On Nineteenth, a gaggle of uniformed twenty-somethings staggered down the sidewalk arm in arm. They were singing, loudly and drunkenly. Some of them were carrying brown paper bags which obviously had alcohol in them; others had carrier bags filled with mixers and snacks. Even as the two police officers watched, one of the women threw up into the street, to jeers and cheers alike.

"Want to do anything?" Jamelia asked, nose wrinkling.

"What, against that many drunk soldiers? Not on your life," Robert said heatedly. "Just tell control about them and let the Army deal with their drunks."

"Yeah, best all around," she replied, reaching out for her handset. "Control, this is Chriswell. We have approximately fifteen – that is, one-five – 390s heading south-east along Nineteenth… currently at the intersection with Brameer. Look like they're Army. Can you 10-5 this to their base and tell them to go pick up their drunks? We don't have the manpower to handle them and are currently on the way to a disturbance on Twenty-Fourth and Clayton."

"10-4, Chriswell," came back the crackly voice over the old radio. "Please stand by." There was a pause. "Okay, will do. Continue on your current assignment. Army will be notified."

The car continued along its way, leaving them behind them. "They're not bad kids, probably," Robert said, the traffic lights painting his face red. "We're all young once."

"I didn't say anything," Jamelia said.

"My kid brother's signed up. So did I, before I came here. Only job we could get. No wonder they go a little wild. It's probably the first time in their life they've had spare cash to burn. I know I did some dumb things when I was in the army."

"They're a bunch of drunk idiots. So much for our last line of defence. It's a waste of taxpayer money. They're being paid to do pretty much nothing, just in case an Endbringer shows up."

"Heh. Probably going to get hell from their officers," Robert said, grinning paternalistically. "We used to get hell whenever someone in our platoon gets picked up from town on charges. That's gotta be… what, three squads?" He accelerated away from the lights. "They're prob'ly gonna wish we picked them up. They'll be scrubbing toilets with a toothbrush for that. Hell, for that many, they'll be finding all-new messes for them to clean."

They sat in silence for a while, as shops gave way to cheap office space and rented buildings. It started raining lightly. To their left, a truck was being loaded by tired-looking Asian women parked in front of an industrial-scale laundry. The lights were still on in several of the office blocks, and Jamelia wondered for a moment what they were doing in there so late, when half the city seemed to be deserted because of the rally. But whatever they were doing in there, they were doing it quietly and not-obviously-illegally, so it wasn't her problem.

No, her problem was straight ahead. Three burning cars sat in an otherwise empty parking lot, ablaze. The street lights had been broken and the windows of one of the buildings next to the lot were boarded up, so the fires were the main source of light. Hooded youths were gathered around the fire, warming themselves. There were discarded things which looked like both spray and beer cans around them. More importantly, a prone shape – a body? – lay just at the edge of the fire light.

They looked like gang members.

"Control, we have three 11-24s, vehicles are on fire," she said into her handset. "Possible Code Purple. Multiple 10-66s around vehicles, I can see six. They're wearing hoodies, can't see any masks on them. I think there's a person on the ground. Could just be drunk, but we're going to check."
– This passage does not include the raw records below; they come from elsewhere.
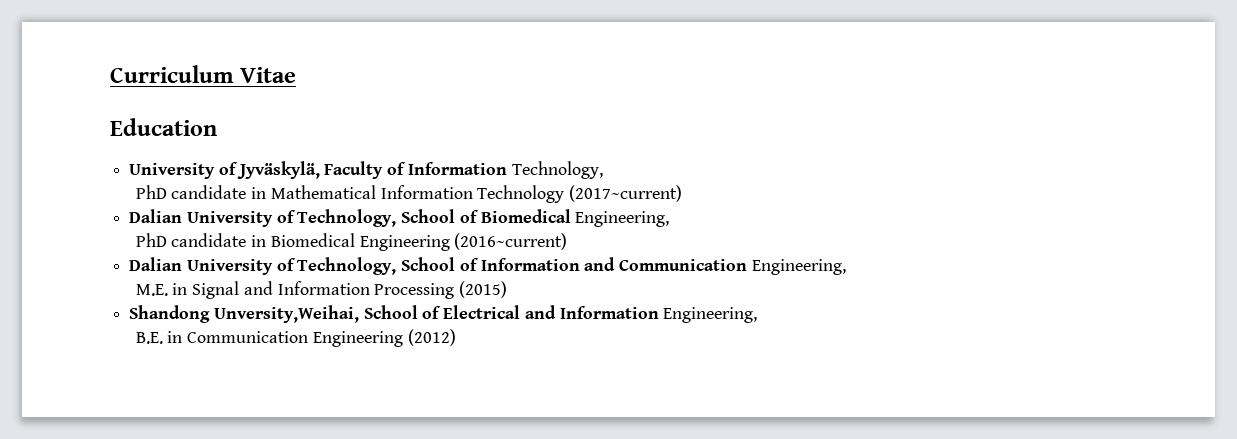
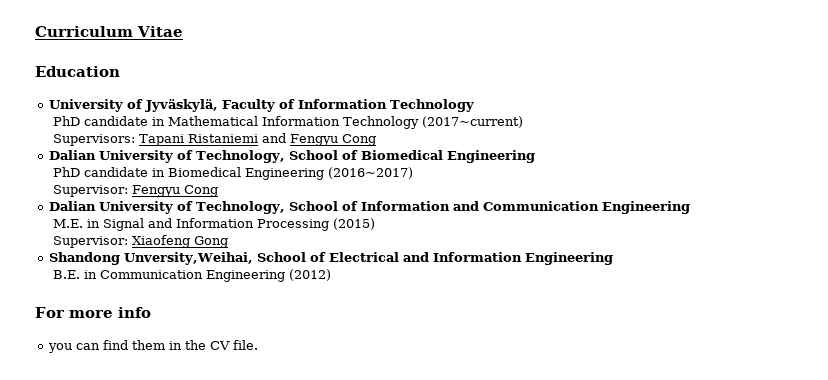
- University of Jyväskylä, Faculty of Information Technology,
+ University of Jyväskylä, Faculty of Information Technology
+ Supervisors: Tapani Ristaniemi and Fengyu Cong
- Dalian University of Technology, School of Biomedical Engineering,
+ Dalian University of Technology, School of Biomedical Engineering
- PhD candidate in Biomedical Engineering (2016~current)
+ PhD candidate in Biomedical Engineering (2016~2017)
+ Supervisor: Fengyu Cong
- Dalian University of Technology, School of Information and Communication Engineering,
+ Dalian University of Technology, School of Information and Communication Engineering
+ Supervisor: Xiaofeng Gong
- Shandong Unversity,Weihai, School of Electrical and Information Engineering,
+ Shandong Unversity,Weihai, School of Electrical and Information Engineering
+ For more info
+ you can find them in the CV file.

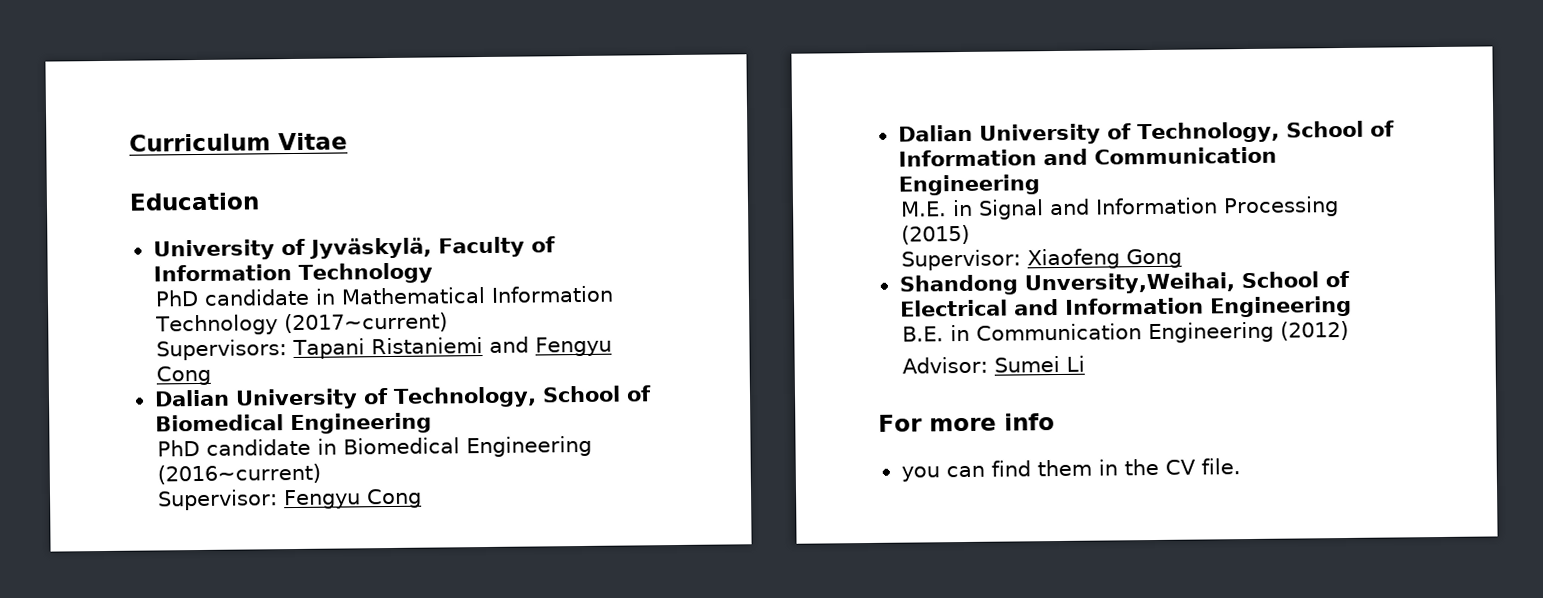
- PhD candidate in Biomedical Engineering (2016~2017)
+ PhD candidate in Biomedical Engineering (2016~current)
+ Advisor: Sumei Li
"10-24. Play it safe, Chriswell."

"10-24, Control," Jamelia put her handset down, and found Robert staring at her.

"What is it?" she asked.

"It's probably nothing," he said awkwardly. "They're a bunch of gangers who set some abandoned cars on fire in the cold. And there's a bunch of them and they look like maybe E88ers. Can't we just ignore this? Go for something that matters."

Her eyes widened. "It's someone who's totally out of it at best. And they're _skinheads_," she said in contempt. "What if that's some poor kid who just happened to run across six of them?"
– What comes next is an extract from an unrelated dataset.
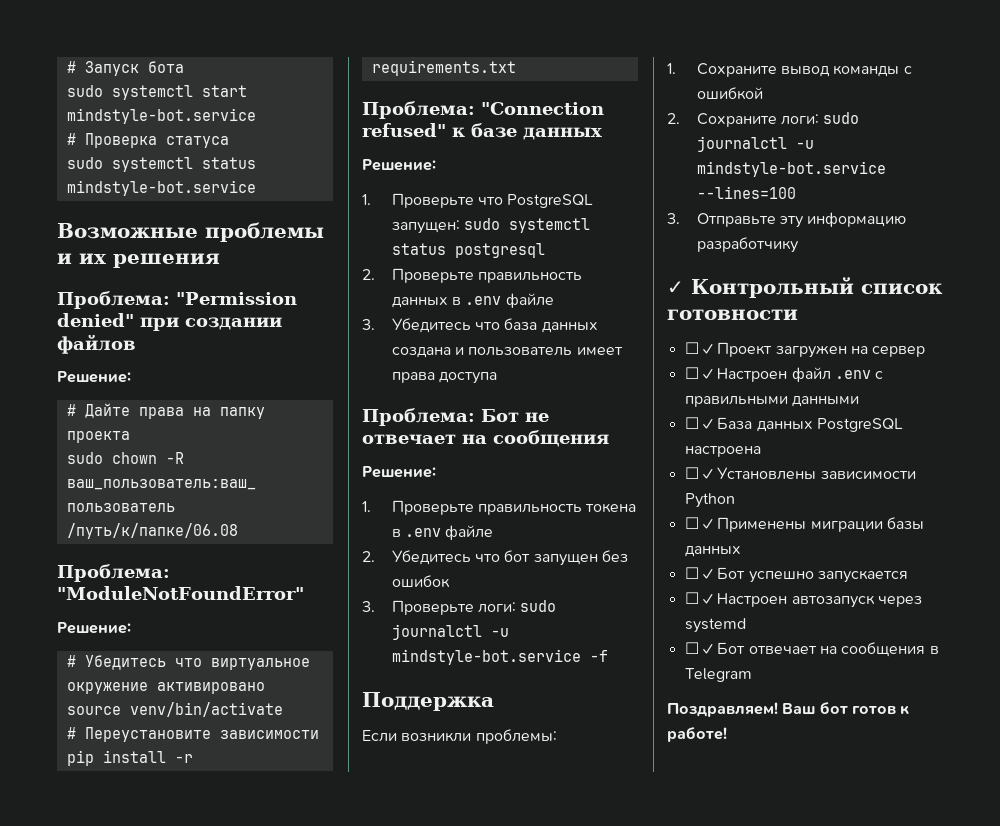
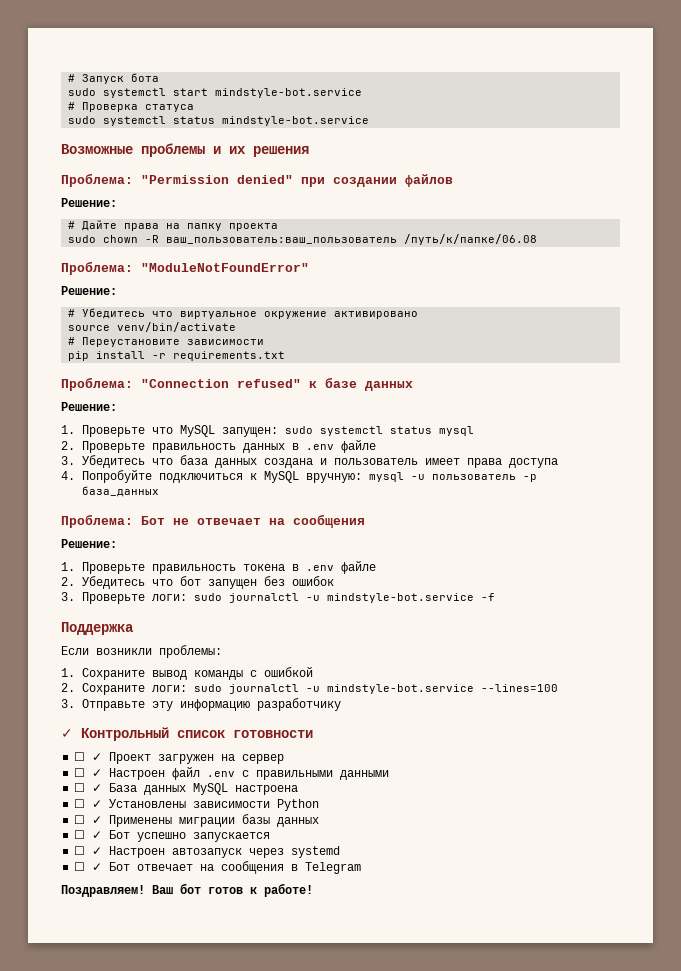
- 1. Проверьте что PostgreSQL запущен: sudo systemctl status postgresql
+ 1. Проверьте что MySQL запущен: sudo systemctl status mysql
+ 4. Попробуйте подключиться к MySQL вручную: mysql -u пользователь -p база_данных
- ☐ ✓ База данных PostgreSQL настроена
+ ☐ ✓ База данных MySQL настроена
"It's probably just one of them drunk after setting the car on fire," he grumbled, unfastening his seatbelt nonetheless and checking his pistol. "If you're wrong about this, you owe me something warm and full of sugar."

Outside, a fine drizzle continued to sleet down from the skies, keeping the floor slick and visibility poor and sapping all warmth from anyone exposed. The weather was getting worse, but honest, proper rain would be better than this undecided downpour, almost closer to mist than rain. In the distance, a car alarm wailed. The two cops turned on their flashlights. Raindrops danced in the beams.

"Hey!" Robert yelled out, letting his flashlight sweep over the scene. There were chalk markings on the ground around the cars, although in the rain and in the glare of the fires, they were obscured. "What's going on here?"

"Fuck off!" one of the hooded figures yelled back. That one sounded young and female.

"It's the cops!" another one said, this time male.

"I don't care if it's the fucking queen of England," the woman –the girl – retorted. "She can fuck off too."

"Who's that on the ground?" Jamelia shouted, squeezing her pistol tightly. There was a bit of her which wished she had more range time. There were six gangers and if it came down to violence – her stomach clenched, and the shake in her arm made her flashlight dance. She didn't want to die.

One of them made an oinking sound, and her knuckles whitened. She forced herself to breathe. To stay calm. "Who's that?" she asked again, her light pooled over the prone figure.

"Just one of us, piggy!" the loud-mouthed girl shouted back. "Go off and hassle some actual criminals."

"Like those slanty chinks down towards the docks," another one called out. "They're all criminals anyway. We're just keeping the place safe from those shits."

Grumbling, though, the youths dispersed into the darkness. Advancing, she checked the prone figure. Up close, she could see it was a Asian man, with blood running from an open cut on his forehead. He looked bruised and battered, and had a prominent black eye. She raised an eyebrow at her partner.

Robert looked vaguely embarrassed, but shrugged.

Despite his injuries, the victim was conscious. "They gone?" he asked. "I not move and they stop kicking, but…"

"Yes, they've gone," she said.

With a wince, he pulled himself to his feet, and immediately doubled over, groaning. Between the two of them, the two cops managed to lead the man back to the car.

"Okay, sir, we're just going to have to check you to see how hurt you are. Can you tell me your name?" Jamelia said, while her partner talked to the control centre.

"Jim Lee," he replied with a strong accent, sitting in the car out of the rain.

"And your current address?"

"11003 Seventeenth. I live in Flat 21c."

She noted that down. He seemed responsive, and didn't seem confused. "Are you married? Do you have children?"

"Not married. Not anymore. One daughter, lives with ex-wife."

"What is your daughter's name?"

"She called Xiulan."

"Can you advise if we have an 11-40?" her radio asked.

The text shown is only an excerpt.